[Erema by R. D. Blackmore]@TWC D-Link book
Erema

CHAPTER XXXI
2/14

But of my own looks I never did think twice, unless there was any one to speak of such a subject.
Here I was sitting in the afternoon of a gentle July day, wondering by what energy of nature all these countless pebbles were produced, and not even a couple to be found among them fit to lie side by side and purely tally with each other.

Right and left, for miles and miles, millions multiplied into millions; yet I might hold any one in my palm and be sure that it never had been there before.

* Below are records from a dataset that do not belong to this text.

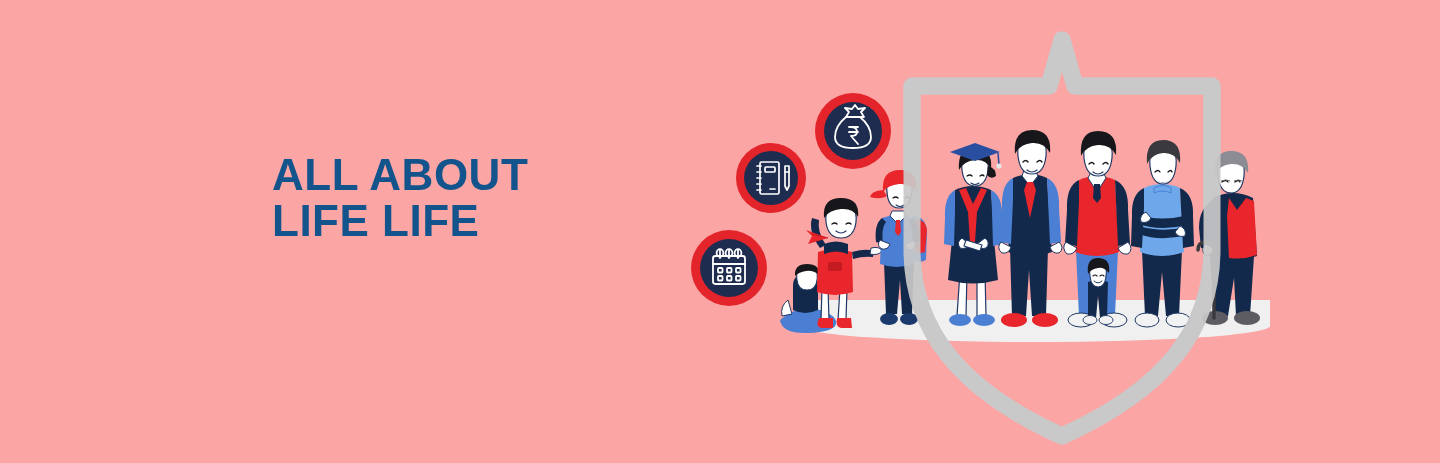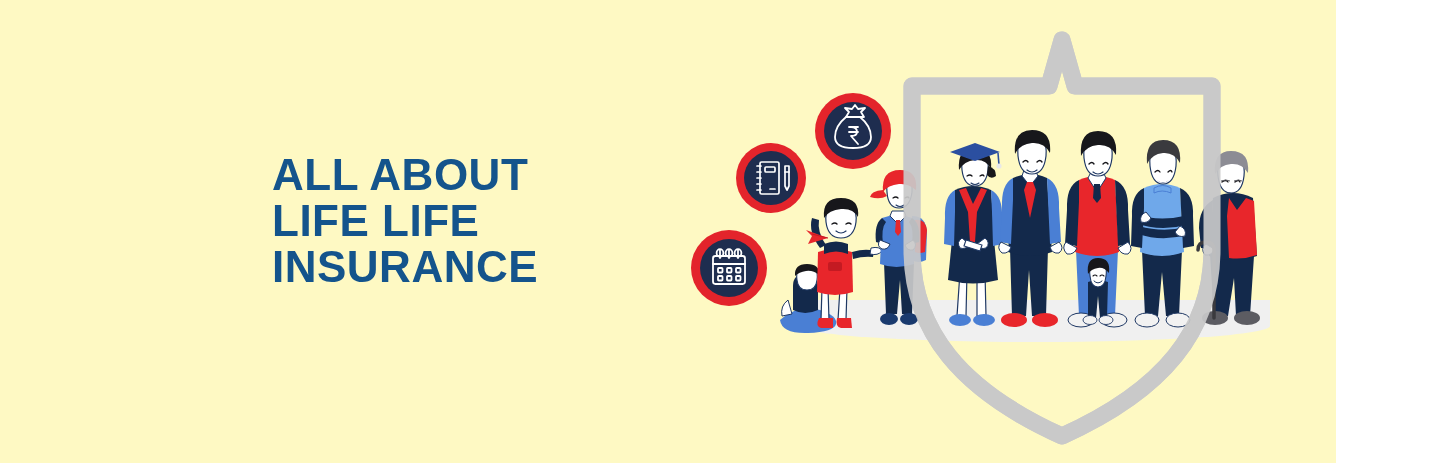"ALL ABOUT" .banner { background: #fef9c3 -> #fca5a5; width: 1336px -> 1440px }
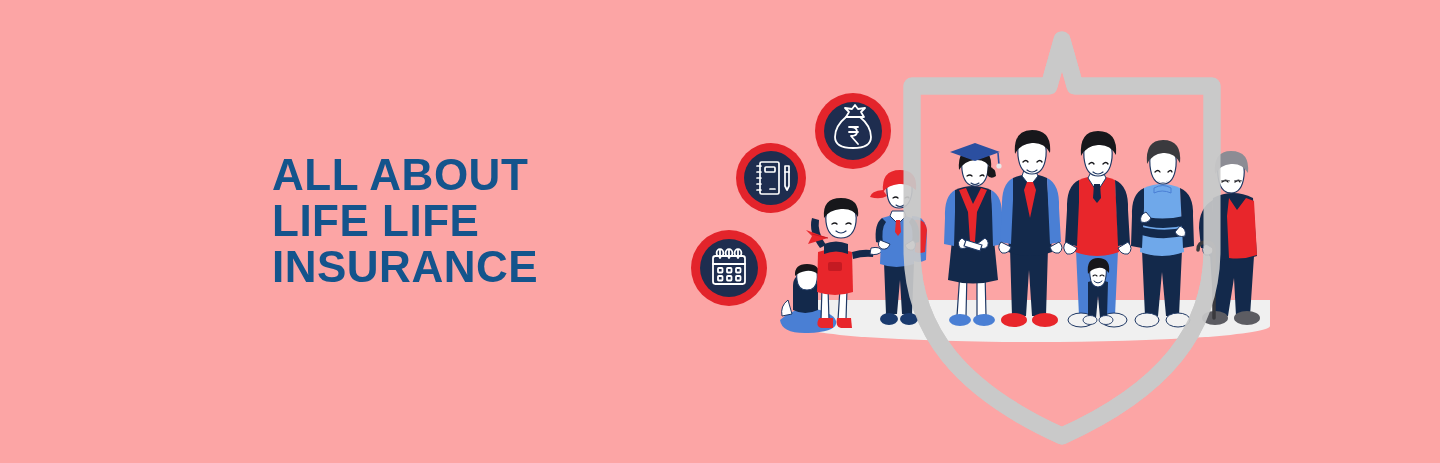"INSURANCE" div.headline-line { html: <div>INSURANCE</div> -> none }
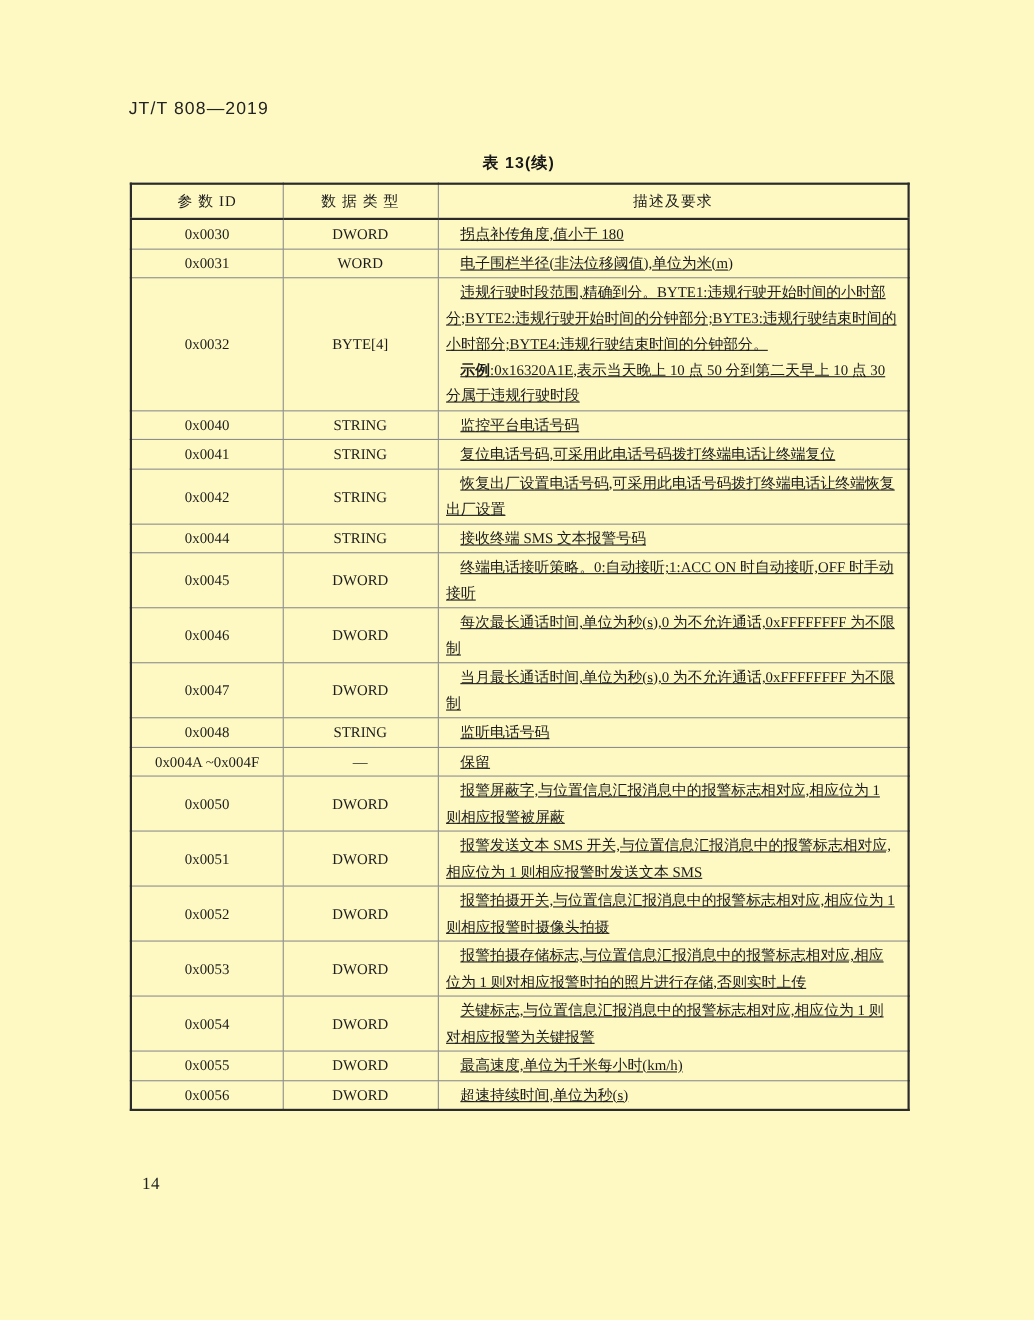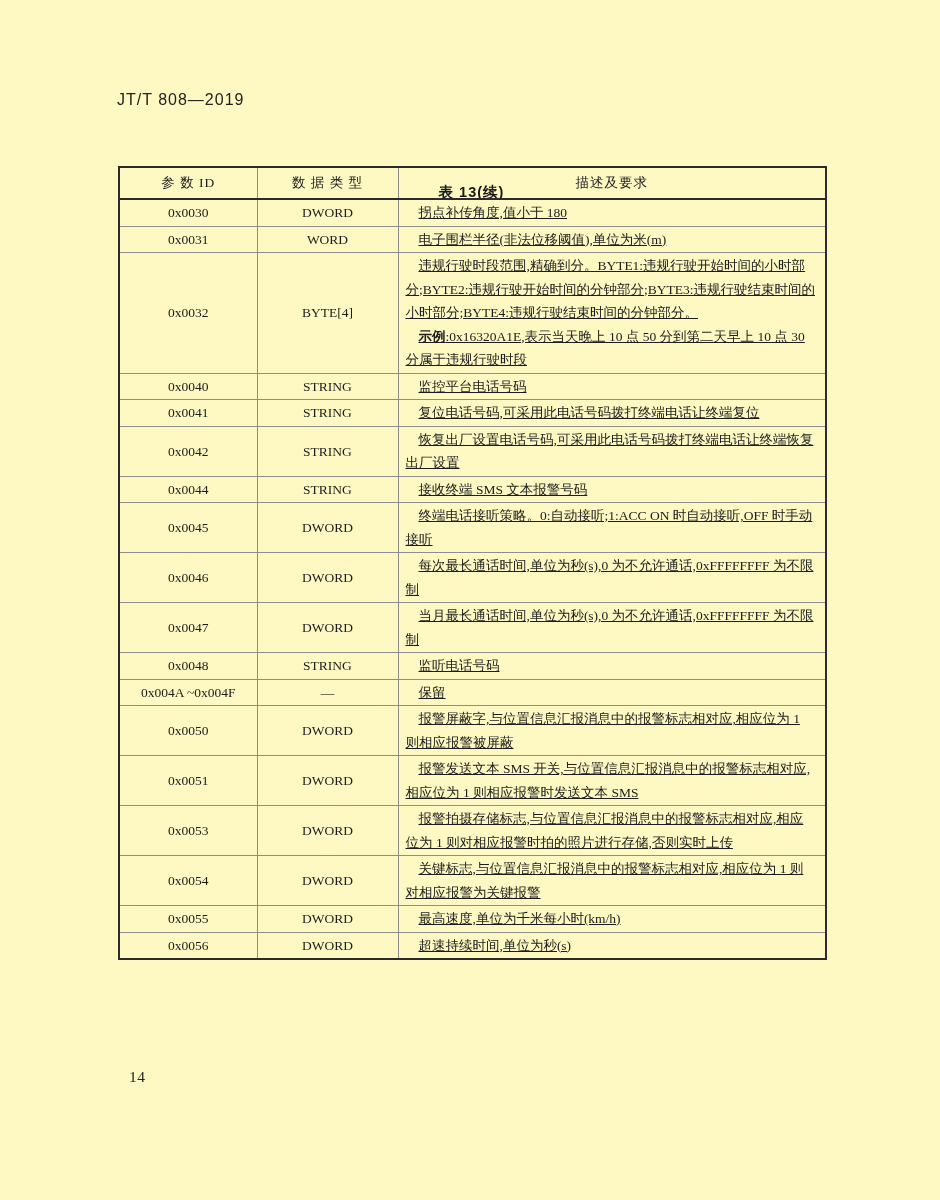"表 13(续)" .table-title { margin-top: 44px -> none }
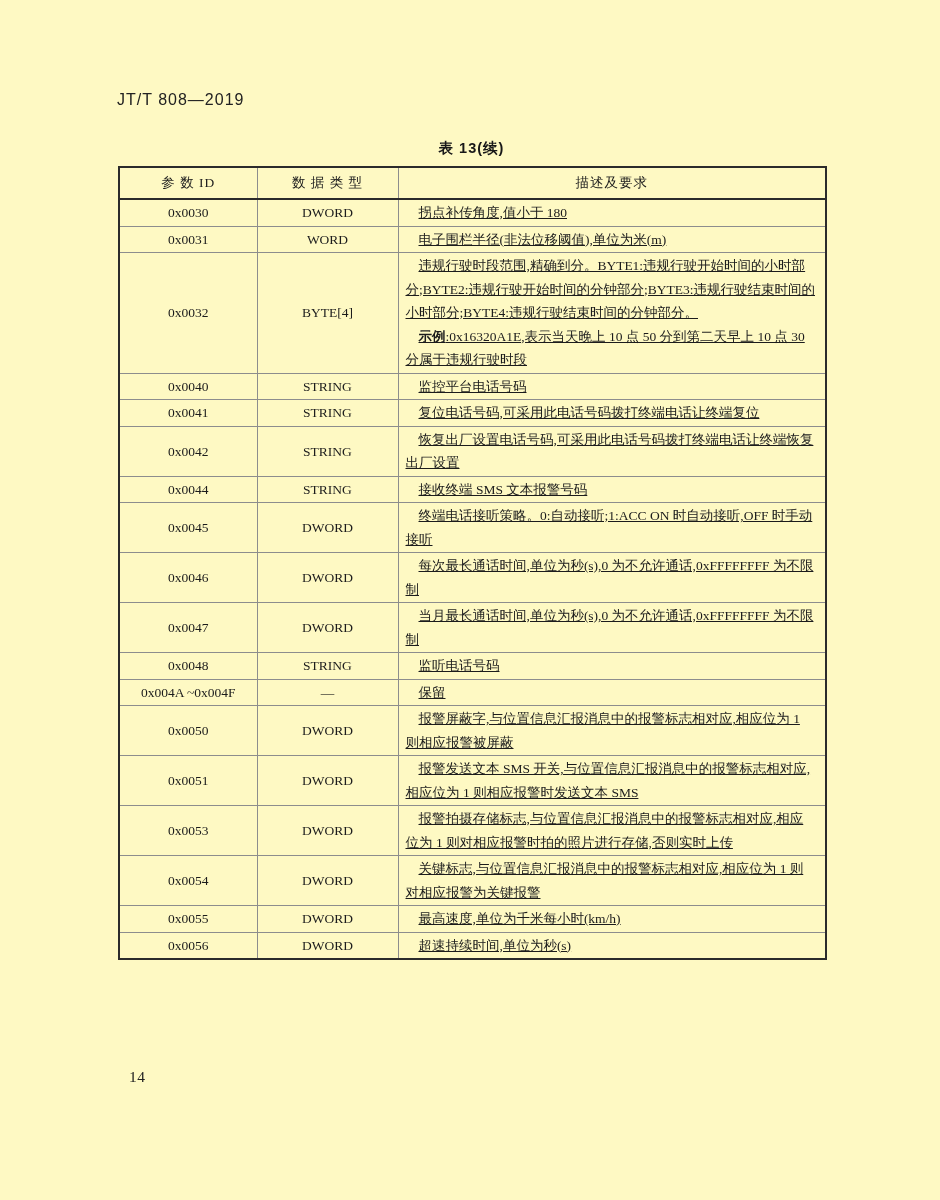"0x0052" tr { html: none -> <tr> <td>0x0052</td> <td>DWORD</td> <td> <p>报警拍摄开关,与位置信息汇报消息中的报警标志相对应,相应位为 1 则相应报警时摄像头拍摄</p> </td> </tr> }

And of the quiet wavelets even, taking their own time and manner, in default of will of wind, all to come and call attention to their doom by arching over, and endeavoring to make froth, were any two in sound and size, much more in shape and shade, alike?
Every one had its own little business, of floating pop-weed or foam bubbles or of blistered light, to do; and every one, having done it, died and subsided into its successor.
"A trifle sentimental, are we ?" cried a lively voice behind me, and the waves of my soft reflections fell, and instead of them stood Sir Montague Hockin, with a hideous parasol.
I never received him with worse grace, often as I had repulsed him; but he was one of those people who think that women are all whims and ways.
"I grieve to intrude upon large ideas," he said, as I rose and looked at him, "but I act under positive orders now.

A lady knows what is best for a lady.

Mrs.Hockin has been looking from the window, and she thinks that you ought not to be sitting in the sun like this.